Before George can answer that question, it happens again: he wakes up and it’s July 1st. Sarah loves him again. He’s still got the meeting. No one is coughing. Of course, George starts to think he’s going insane until he’s approached by a mysterious woman named Archie (Anjli Mohindra) who knows his secret and fills him on what’s happening. She’s a part of something called The Lazarus Project, a group of super agents with a very special power to reset the clock. Think of July 1st as a checkpoint in a video game. If a maniac gets his hands on a nuclear weapon, Lazarus can reset to July 1st to catch him. If they make it to a new July 1st, the last year is locked in. Remember how quickly the COVID vaccines were developed? Lazarus helped there with a few resets. And only a few people maintain the memories of the resets into the next alternate timeline.
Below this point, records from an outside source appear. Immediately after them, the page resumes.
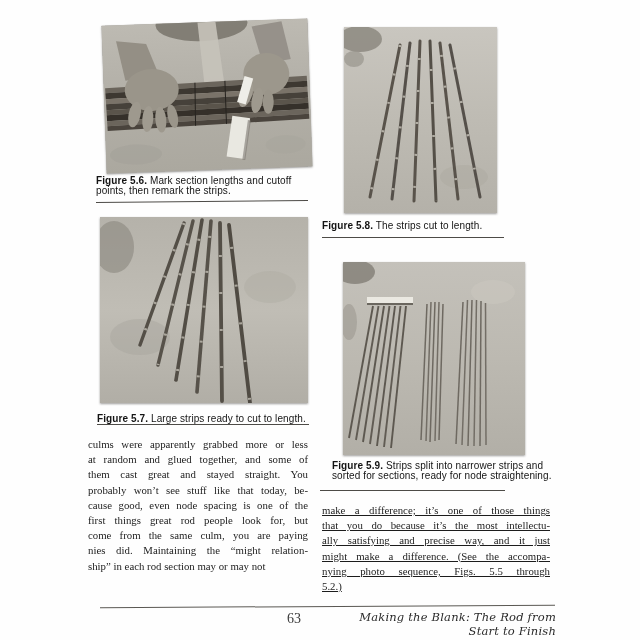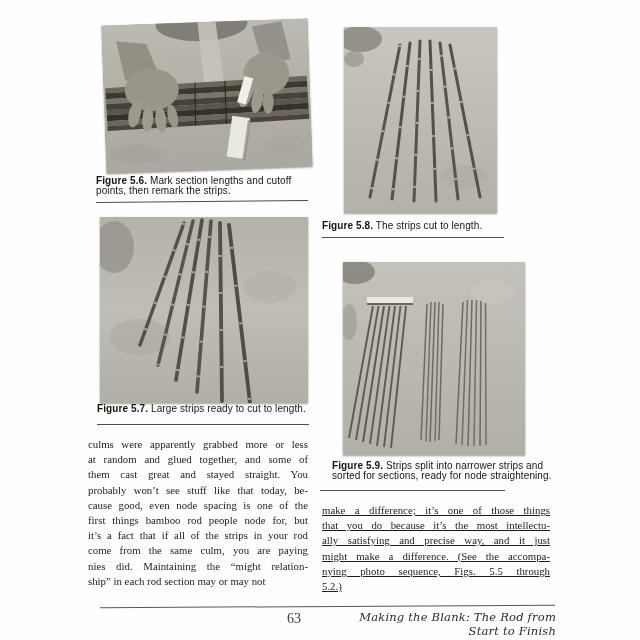"Figure 5.7. Large strips ready" div.abs { top: 404px -> 414px }
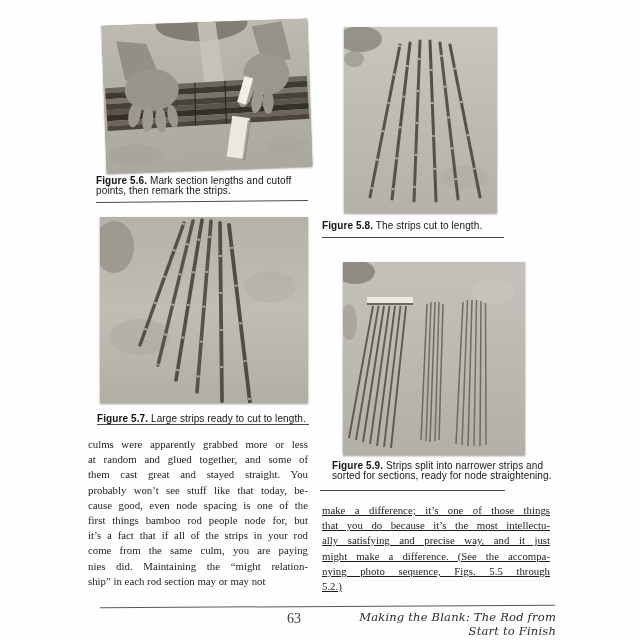"first things bamboo rod people" div.bline { text: bamboo rod people node -> great rod people look }
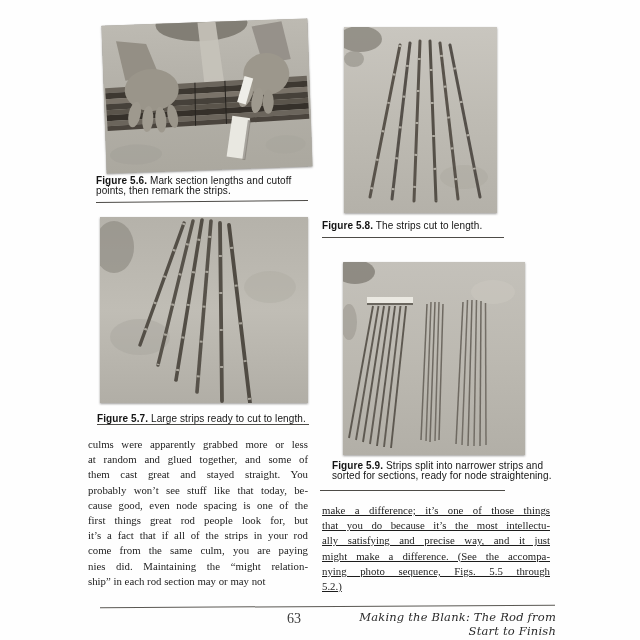"it’s a fact that if" div.bline { html: <div>it’s a fact that if all of the strips in your rod</div> -> none }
George is one of them.

While it’s clearly a fun, clever concept that most writers would use for action, “The Lazarus Project” excels by taking its concept very seriously at times too. The season’s third episode is haunting, presenting a character who gives birth over the course of multiple resets, losing a child she has grown and loved with every reboot. Imagine the emotional trauma. What if you didn’t want to reset? And what about the opposite? What if you lost a loved one during a year that was about to lock in and actually did want to go back to the last July 1st? And what of the idea that all of this is playing with fate to a dangerous degree? Maybe humanity has actually earned its extinction?

That’s the belief of the chilling Rebrov, played wonderfully by the great character actor Tom Burke of “The Souvenir.” A former Lazarus agent himself, he becomes the fascinating villain of the show, someone trying to dismantle the organization for reasons that make emotional and even philosophical sense. The program becomes not just about a clever sci-fi concept but about playing God. Barton smartly sets up a show that feels very inspired by “The Matrix”—after all, George is kind of like Neo, broken from the rules of time and space that trap the rest of us—but then he pivots to tell other stories inspired by this concept over the next few episodes, turning characters like Archie, Rebrov, Shiv (Rudi Dharmalingam), and Wes (Caroline Quentin) into equal players.

Using the same director (Marco Kreuzpaintner) for the first half of the 8-episode season sent to press gives the “The Lazarus Project” a consistent visual language as it spreads out to reveal its approach to sci-fi storytelling. Those TNT ads have been a bit misleading as the show can be a bit more talky than action-driven at times, often repeating its ideas within episodes, but its talky nature can be forgiven by the way it uses an episodic structure to focus on different characters like Archie in the second and Rebrov and his partner Janet (a very effective Vinette Robinson). In an era of “my season is really an 8-chapter movie,” it’s refreshing to see a show willing to tell a complex story episodically.

At times, it feels like “The Lazarus Project” is almost too complex. There’s a version that has a bit more fun with the concept, although it’s undeniably admirable that Barton goes the other way, digging into trauma and philosophy more than spoon-feeding his audience simplistic action. This is a show that doesn’t just ask what would happen if we had the chance to start over but if we should even do so in the first place. In other words, “The Lazarus Project” asks more questions than most TV series these days, and that’s proof enough of its credibility. [B]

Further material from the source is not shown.